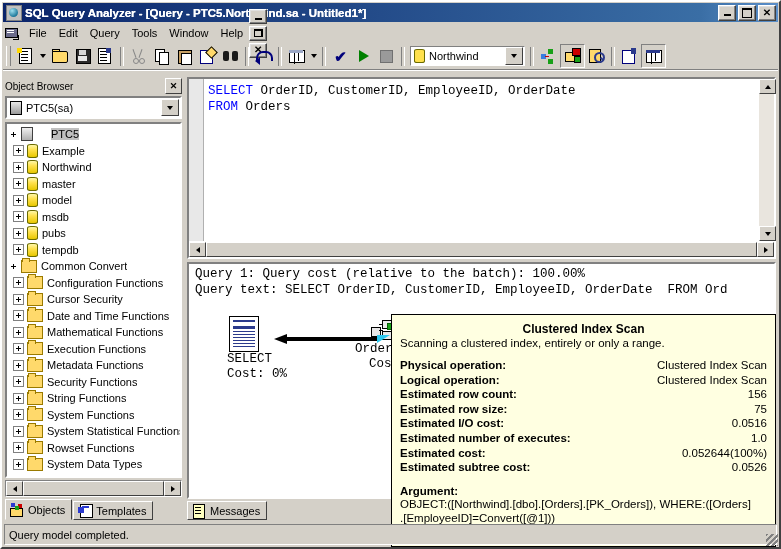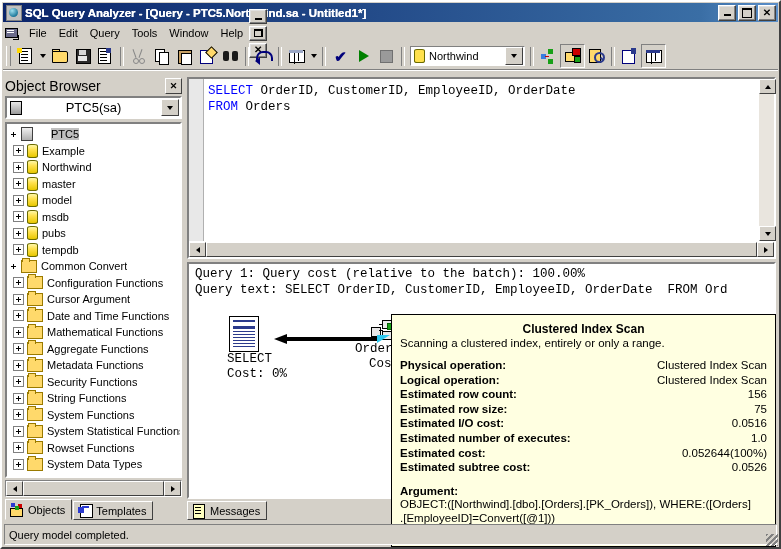--- a/index.html
+++ b/index.html
@@ -99,7 +99,7 @@
   
   .ob{width:180px;display:flex;flex-direction:column;padding:2px 1px 0 2px;box-sizing:border-box;}
   .ob-head{display:flex;align-items:center;height:16px;}
-  .ob-title{font-size:14px;flex:1 1 auto;}
+  .ob-title{font-size:10px;flex:1 1 auto;}
   .ob-close{width:15px;height:14px;background:#d4d0c8;border:1px solid;
             border-color:#fff #404040 #404040 #fff;display:flex;align-items:center;justify-content:center;
             font-weight:bold;font-size:9px;}

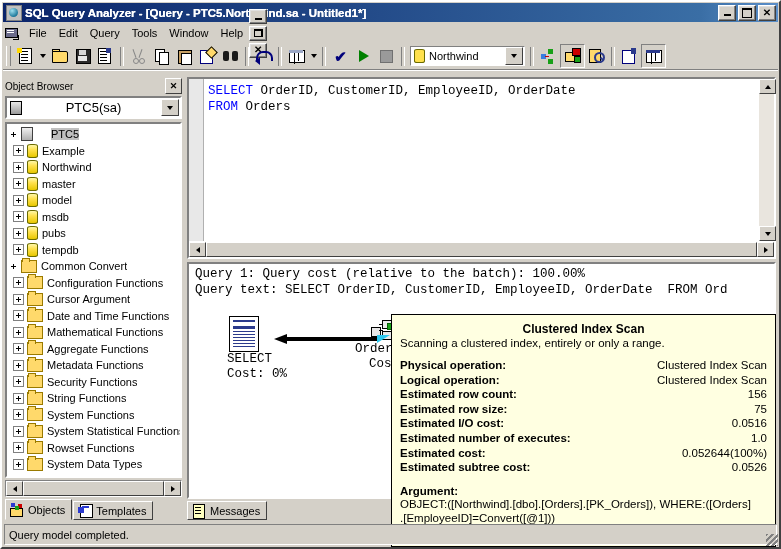--- a/index.html
+++ b/index.html
@@ -107,7 +107,7 @@
             border-color:#808080 #fff #fff #808080;display:flex;align-items:center;}
   .srv-ic{width:10px;height:12px;margin:0 4px 0 3px;background:linear-gradient(#e8e8e8,#9a9a9a);
           border:1px solid #000;}
-  .ob-combo .cap{flex:1 1 auto;font-size:13px;text-align:center;}
+  .ob-combo .cap{flex:1 1 auto;font-size:11px;}
   .ob-combo .drop{width:16px;height:15px;margin-right:1px;background:#d4d0c8;
             border:1px solid;border-color:#fff #404040 #404040 #fff;
             display:flex;align-items:center;justify-content:center;}

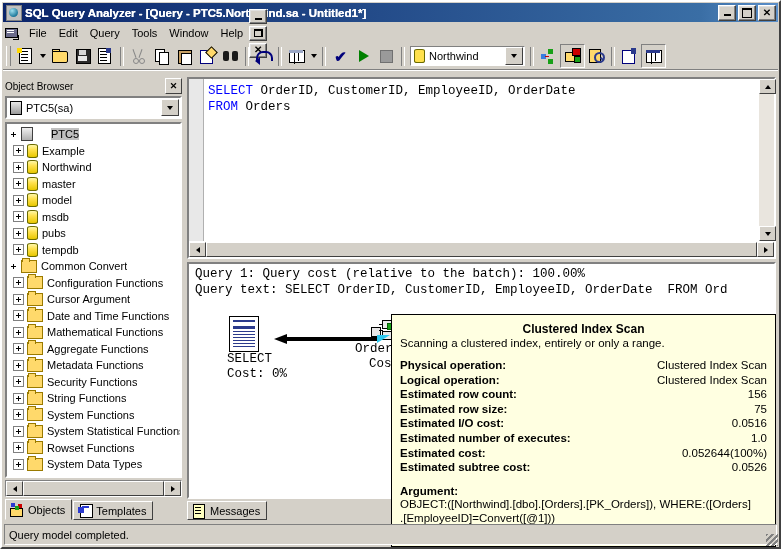--- a/index.html
+++ b/index.html
@@ -473,7 +473,7 @@
             <span class="ind"></span>
             <span class="exp"></span>
             <span class="fld"></span>
-            <span class="lbl">Cursor Argument</span>
+            <span class="lbl">Cursor Security</span>
           </div>
           <div class="node">
             <span class="ind"></span>

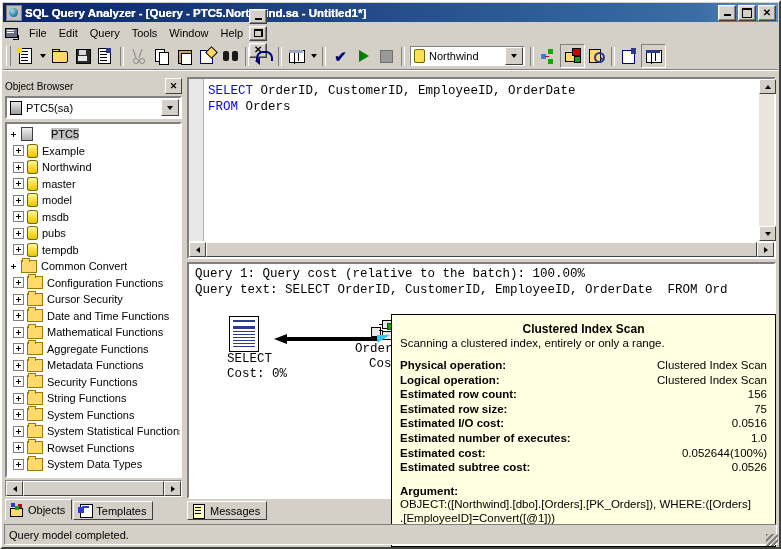--- a/index.html
+++ b/index.html
@@ -491,7 +491,7 @@
             <span class="ind"></span>
             <span class="exp"></span>
             <span class="fld"></span>
-            <span class="lbl">Aggregate Functions</span>
+            <span class="lbl">Execution Functions</span>
           </div>
           <div class="node">
             <span class="ind"></span>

# ASSIGNED TASK
Scan the data for the word "auto" and copy every line where it shows up.

# ANSWER TO THIS EXERCISE
-  .ob-title{font-size:14px;flex:1 1 auto;}
+  .ob-title{font-size:10px;flex:1 1 auto;}
-  .ob-combo .cap{flex:1 1 auto;font-size:13px;text-align:center;}
+  .ob-combo .cap{flex:1 1 auto;font-size:11px;}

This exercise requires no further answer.